WHAT YOU SHOULD DO:
Copy each line of the listing below exactly and drop the images.

EXERCISE INPUT:
☆ ☆ ☆ ☆ ☆ ☆ ☆
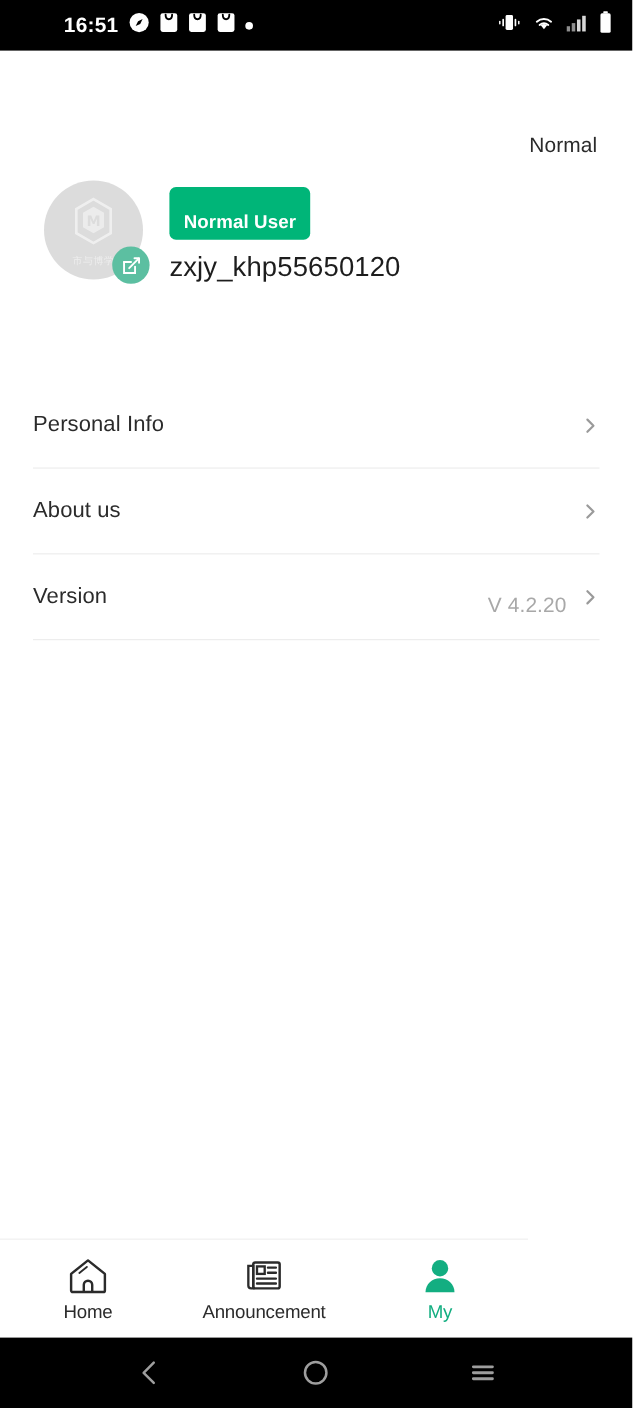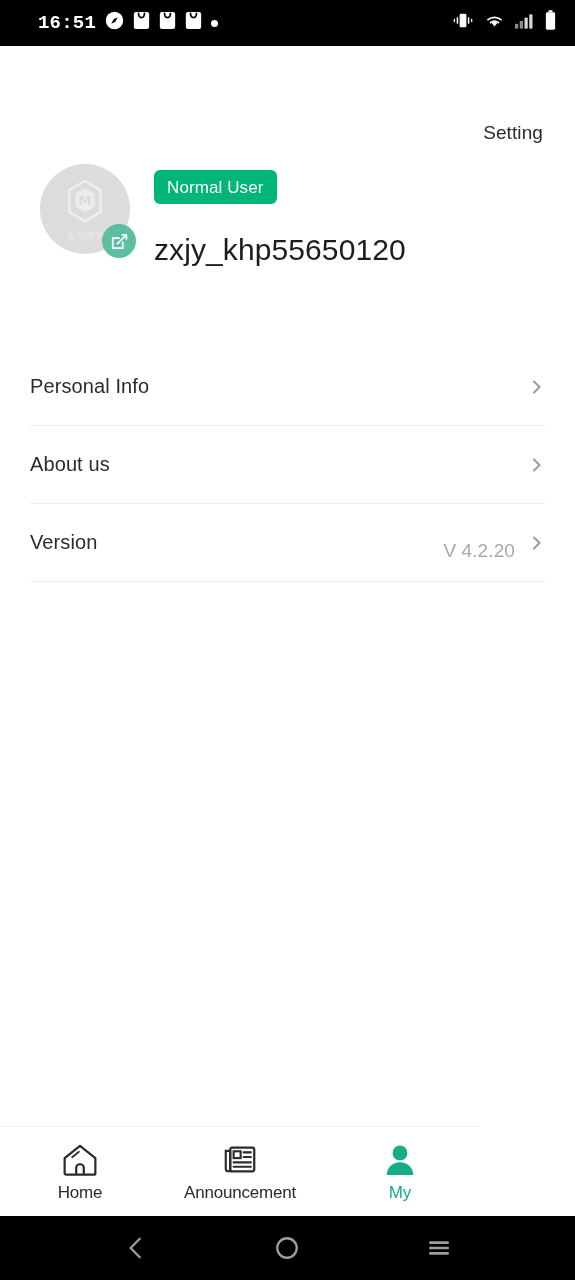--- a/index.html
+++ b/index.html
@@ -17,8 +17,7 @@
     position:absolute; top:0; left:0; width:575px; height:46px;
     background:#000000; color:#ffffff;
     display:flex; align-items:center; justify-content:space-between;
-    padding:0 18px 0 38px;
-    font-family:Liberation Mono, monospace;
+    padding:0 18px 0 58px;
   }
   .sb-left  { display:flex; align-items:center; gap:9px; }
   .sb-right { display:flex; align-items:center; gap:10px; }

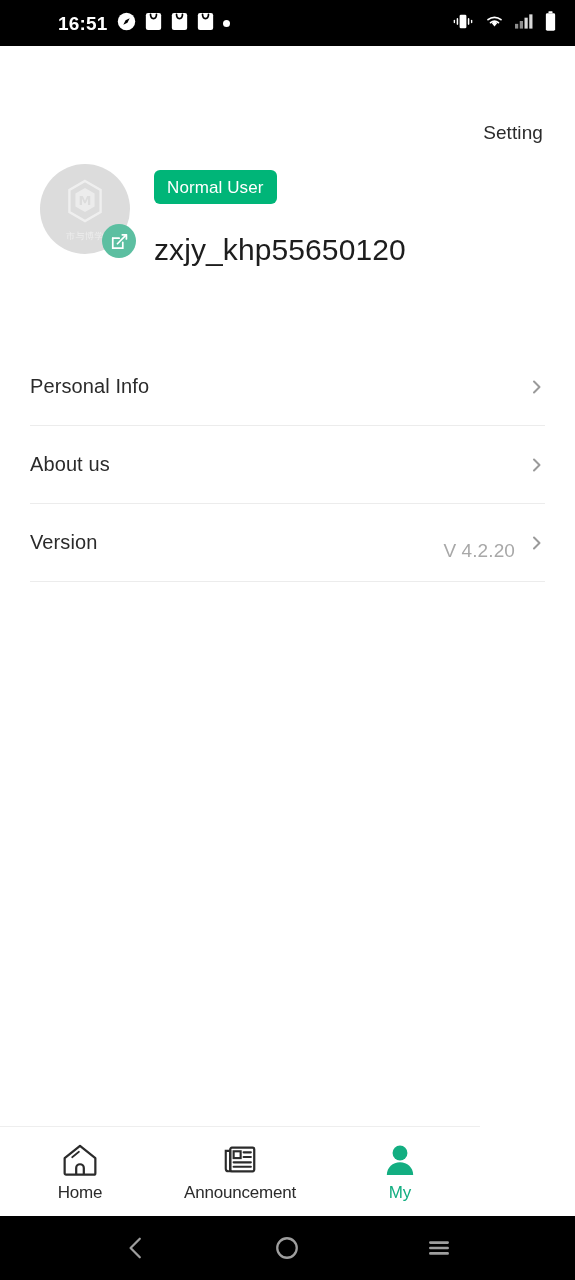--- a/index.html
+++ b/index.html
@@ -173,7 +173,7 @@
   </div>
 
   <div class="setting-row">
-    <span class="setting-link">Setting</span>
+    <span class="setting-link">Normal</span>
   </div>
 
   <div class="profile">

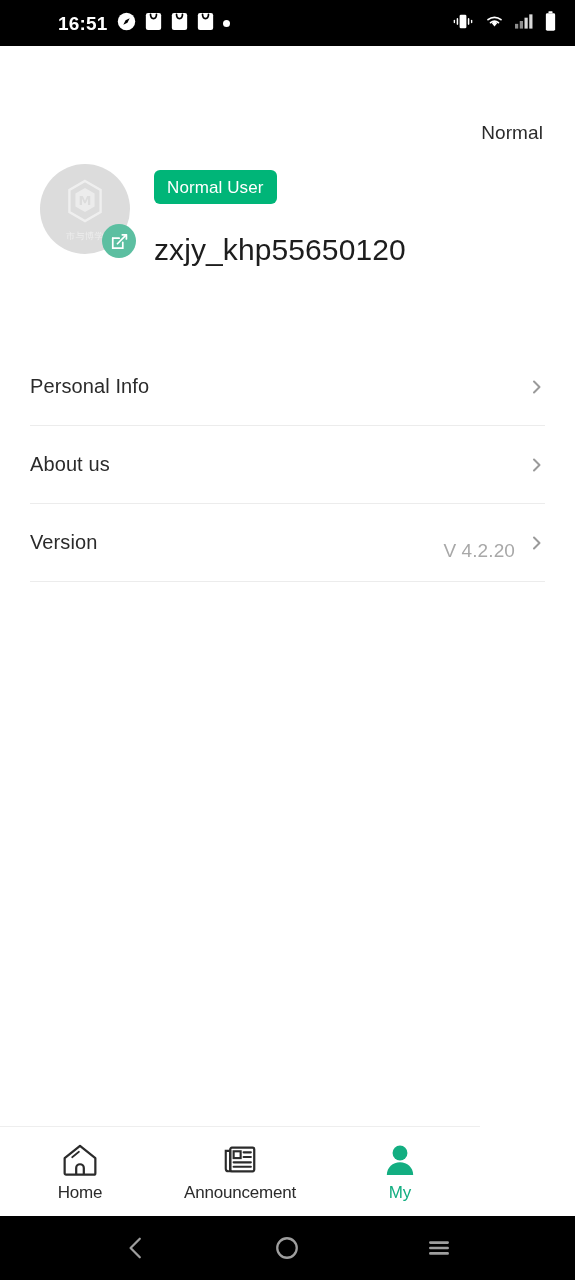--- a/index.html
+++ b/index.html
@@ -62,8 +62,8 @@
   .profile-text { margin-left:24px; padding-top:6px; }
   .badge-user {
     display:inline-block; background:#00b578; color:#ffffff;
-    font-size:17px; line-height:1; padding:9px 13px 8px;
-    border-radius:6px; letter-spacing:.1px;
+    font-size:17px; line-height:1; padding:23px 13px 8px;
+    border-radius:6px; letter-spacing:.1px;font-weight:bold;
   }
   .username {
     margin-top:28px; font-size:30px; color:#1d1d1d;

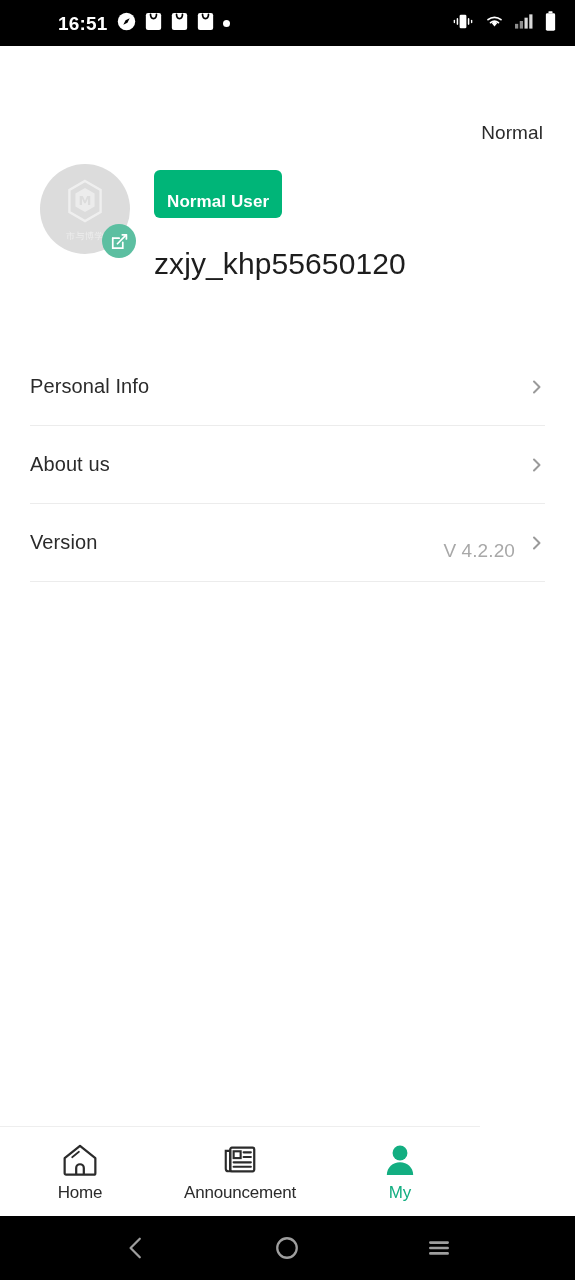--- a/index.html
+++ b/index.html
@@ -66,7 +66,7 @@
     border-radius:6px; letter-spacing:.1px;font-weight:bold;
   }
   .username {
-    margin-top:28px; font-size:30px; color:#1d1d1d;
+    margin-top:10px; font-size:25px; color:#1d1d1d;
     letter-spacing:.1px; line-height:1.2; white-space:nowrap;
   }
 

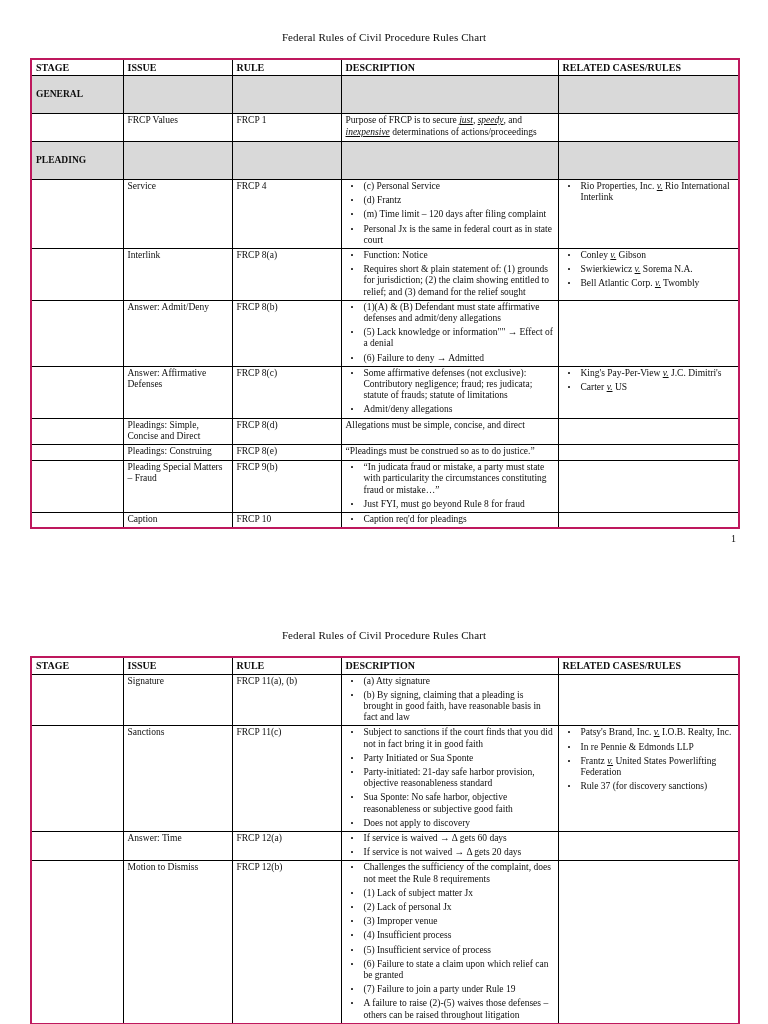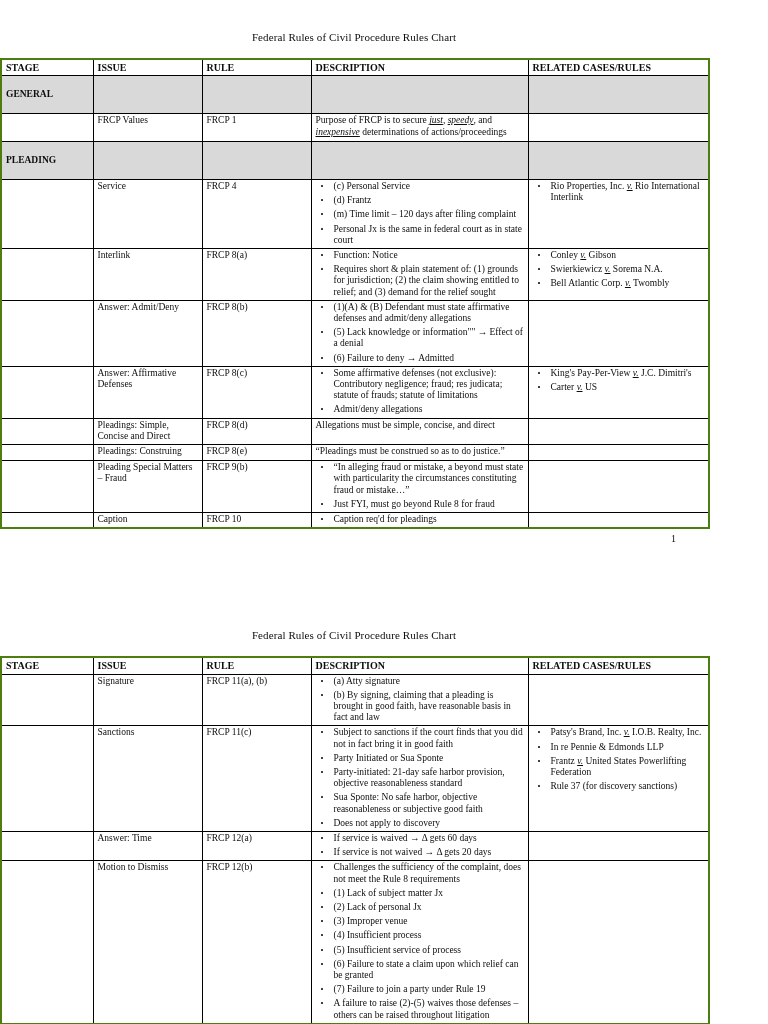--- a/index.html
+++ b/index.html
@@ -10,7 +10,7 @@
     font-family: "Liberation Serif", "DejaVu Serif", serif;
     color: #0d0d0d;
   }
-  .page { width: 708px; }
+  .page { width: 768px; }
   .page-1 { padding-top: 31px; }
   .doc-title {
     text-align: center;

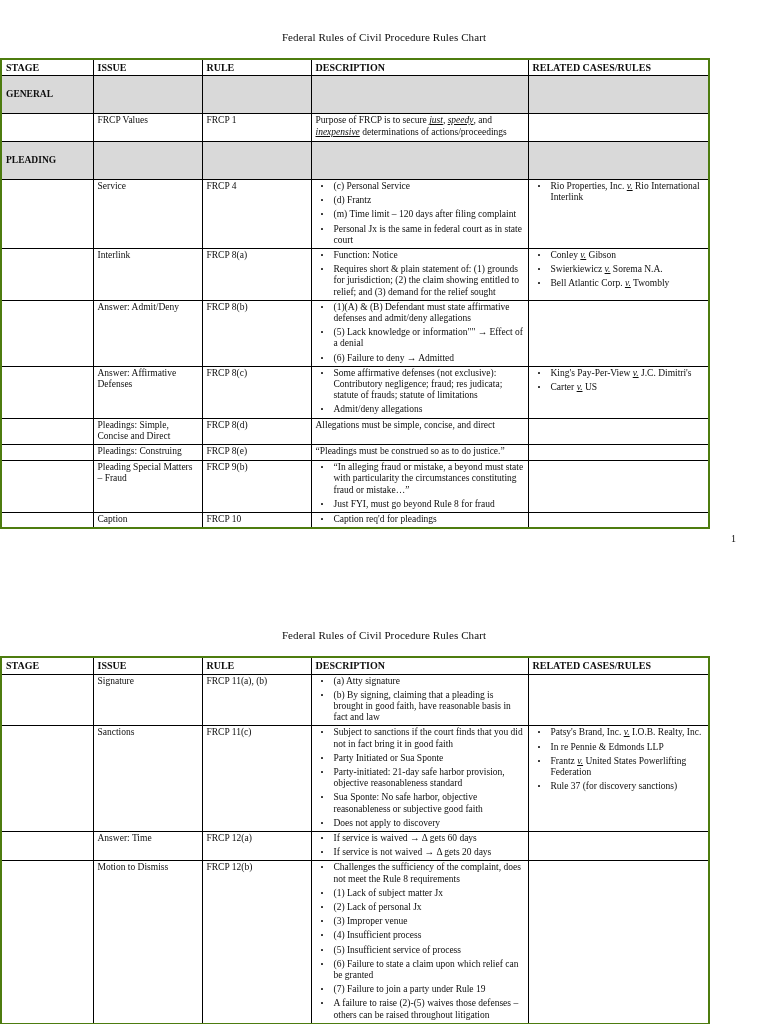--- a/index.html
+++ b/index.html
@@ -20,9 +20,10 @@
     letter-spacing: 0.1px;
   }
   .rules-table {
+    margin-left: 30px;
     width: 708px;
     border-collapse: collapse;
-    border: 2px solid #4d7c0f;
+    border: 2px solid #be185d;
     table-layout: fixed;
   }
   .rules-table th, .rules-table td {

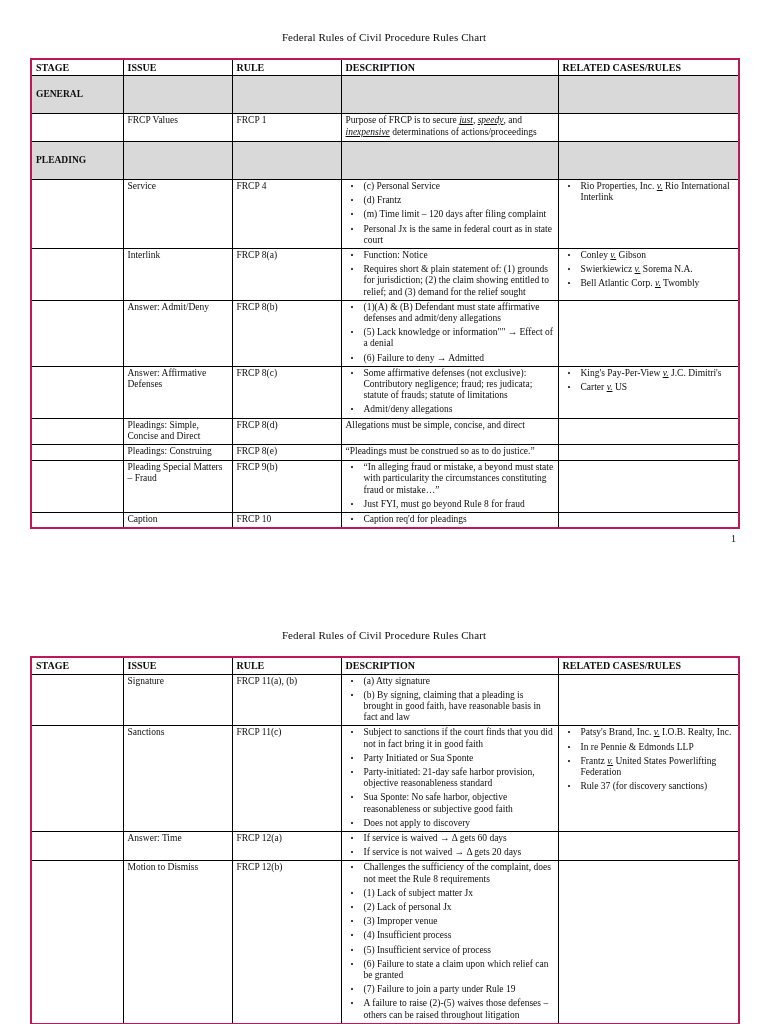--- a/index.html
+++ b/index.html
@@ -244,7 +244,7 @@
             <td>
               <div class="bullet-item">
                 <span class="bullet-marker">•</span>
-                <span class="bullet-text"><span>“In alleging fraud or mistake, a beyond must state with particularity the circumstances constituting fraud or mistake…”</span></span>
+                <span class="bullet-text"><span>“In judicata fraud or mistake, a party must state with particularity the circumstances constituting fraud or mistake…”</span></span>
               </div>
               <div class="bullet-item">
                 <span class="bullet-marker">•</span>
☆ ☆ ☆ ☆ ☆ ☆ ☆
REPLY:
--- a/index.html
+++ b/index.html
@@ -17,8 +17,7 @@
     position:absolute; top:0; left:0; width:575px; height:46px;
     background:#000000; color:#ffffff;
     display:flex; align-items:center; justify-content:space-between;
-    padding:0 18px 0 38px;
-    font-family:Liberation Mono, monospace;
+    padding:0 18px 0 58px;
   }
   .sb-left  { display:flex; align-items:center; gap:9px; }
   .sb-right { display:flex; align-items:center; gap:10px; }

--- a/index.html
+++ b/index.html
@@ -173,7 +173,7 @@
   </div>
 
   <div class="setting-row">
-    <span class="setting-link">Setting</span>
+    <span class="setting-link">Normal</span>
   </div>
 
   <div class="profile">

--- a/index.html
+++ b/index.html
@@ -62,8 +62,8 @@
   .profile-text { margin-left:24px; padding-top:6px; }
   .badge-user {
     display:inline-block; background:#00b578; color:#ffffff;
-    font-size:17px; line-height:1; padding:9px 13px 8px;
-    border-radius:6px; letter-spacing:.1px;
+    font-size:17px; line-height:1; padding:23px 13px 8px;
+    border-radius:6px; letter-spacing:.1px;font-weight:bold;
   }
   .username {
     margin-top:28px; font-size:30px; color:#1d1d1d;

--- a/index.html
+++ b/index.html
@@ -66,7 +66,7 @@
     border-radius:6px; letter-spacing:.1px;font-weight:bold;
   }
   .username {
-    margin-top:28px; font-size:30px; color:#1d1d1d;
+    margin-top:10px; font-size:25px; color:#1d1d1d;
     letter-spacing:.1px; line-height:1.2; white-space:nowrap;
   }
 

--- a/index.html
+++ b/index.html
@@ -10,7 +10,7 @@
     font-family: "Liberation Serif", "DejaVu Serif", serif;
     color: #0d0d0d;
   }
-  .page { width: 708px; }
+  .page { width: 768px; }
   .page-1 { padding-top: 31px; }
   .doc-title {
     text-align: center;

--- a/index.html
+++ b/index.html
@@ -20,9 +20,10 @@
     letter-spacing: 0.1px;
   }
   .rules-table {
+    margin-left: 30px;
     width: 708px;
     border-collapse: collapse;
-    border: 2px solid #4d7c0f;
+    border: 2px solid #be185d;
     table-layout: fixed;
   }
   .rules-table th, .rules-table td {

--- a/index.html
+++ b/index.html
@@ -244,7 +244,7 @@
             <td>
               <div class="bullet-item">
                 <span class="bullet-marker">•</span>
-                <span class="bullet-text"><span>“In alleging fraud or mistake, a beyond must state with particularity the circumstances constituting fraud or mistake…”</span></span>
+                <span class="bullet-text"><span>“In judicata fraud or mistake, a party must state with particularity the circumstances constituting fraud or mistake…”</span></span>
               </div>
               <div class="bullet-item">
                 <span class="bullet-marker">•</span>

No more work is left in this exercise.